Finding Simplicity in Complex Ecosystems

A talk by ecologist Eric Berlow shows how network models and their nodes can help us find simplicity in complex systems, biological or social. The talk and demonstration of the model takes less than three minutes. The presentation is, unfortunately, so brief that he fails to describe the method by which nodes are selected and significant relationships are identified.

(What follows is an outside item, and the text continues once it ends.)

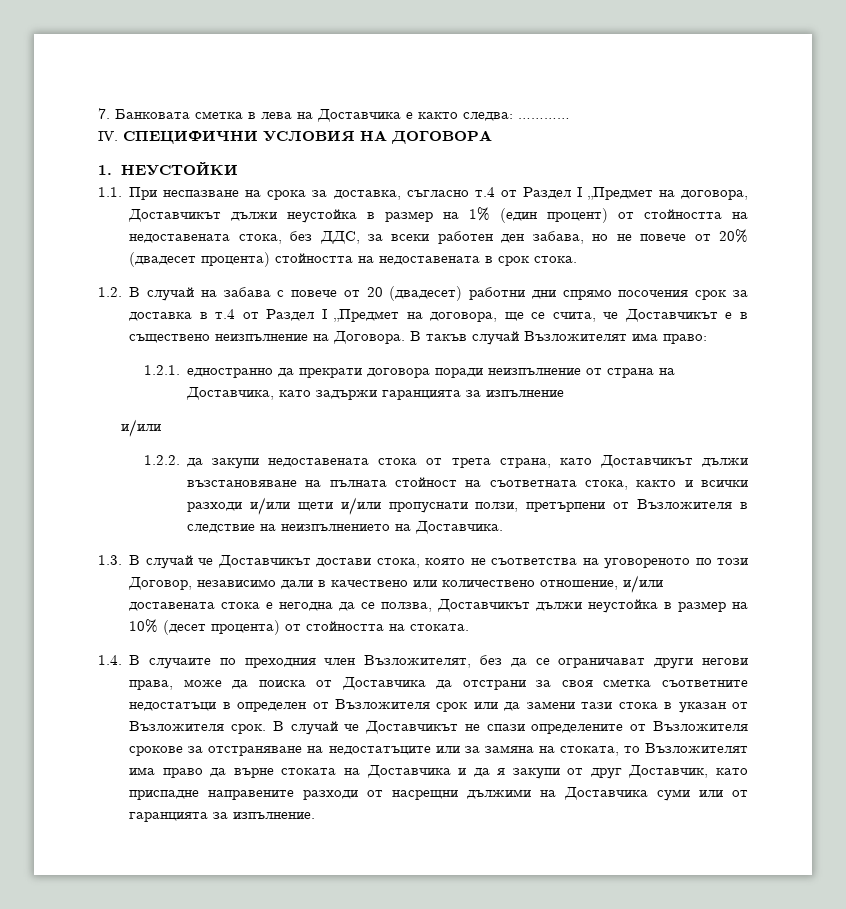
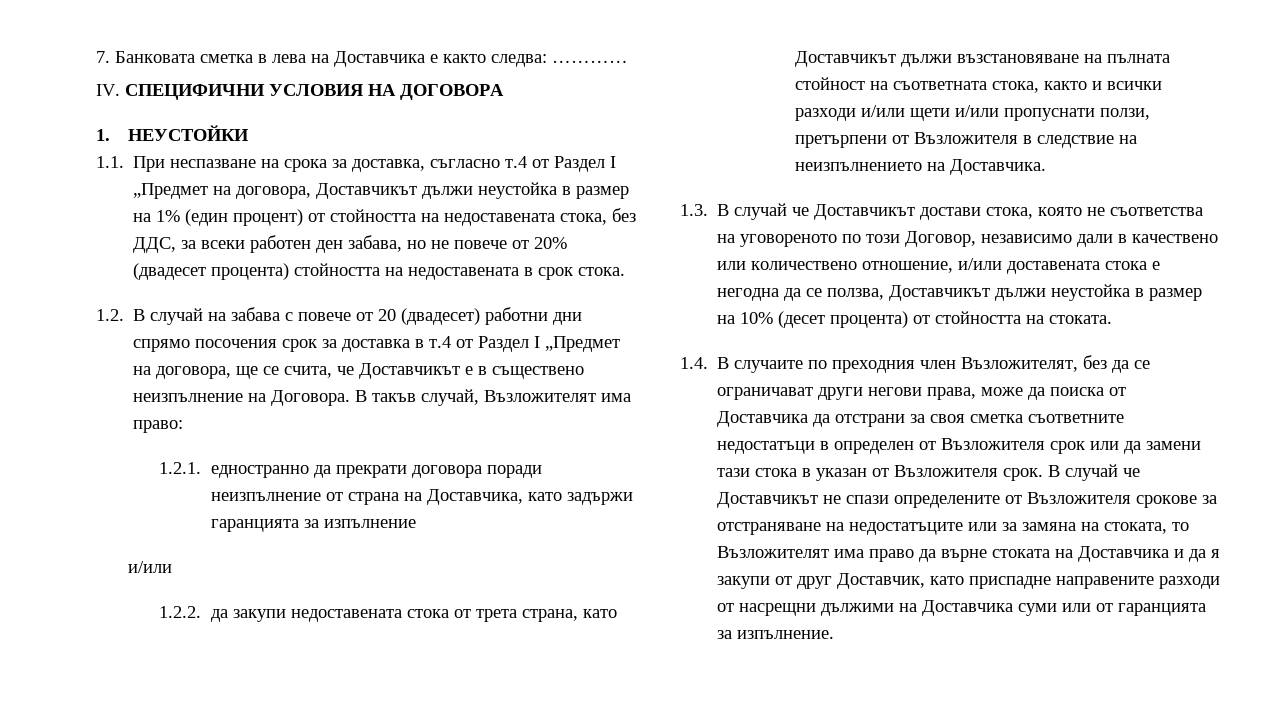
- В такъв случай Възложителят има право:
+ В такъв случай, Възложителят има право:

What I find most compelling about this concept is the possibility of using network/nodes analysis as a research method. I see that it has the potential to rival or exceed the capacity of statistical analysis to yield useful information for sociologists. The network/node analysis would reveal the significant relationships in a system; statistics would then be used as a refinement to quantify how strong the relationship is.

1 comment:

  1. I completed a course in Structural Equation Modeling earlier this year - I wonder if that's similar to what you might have in mind. I certainly didn't end up as a convert to the methodology, but it does seem to have some good creative potential.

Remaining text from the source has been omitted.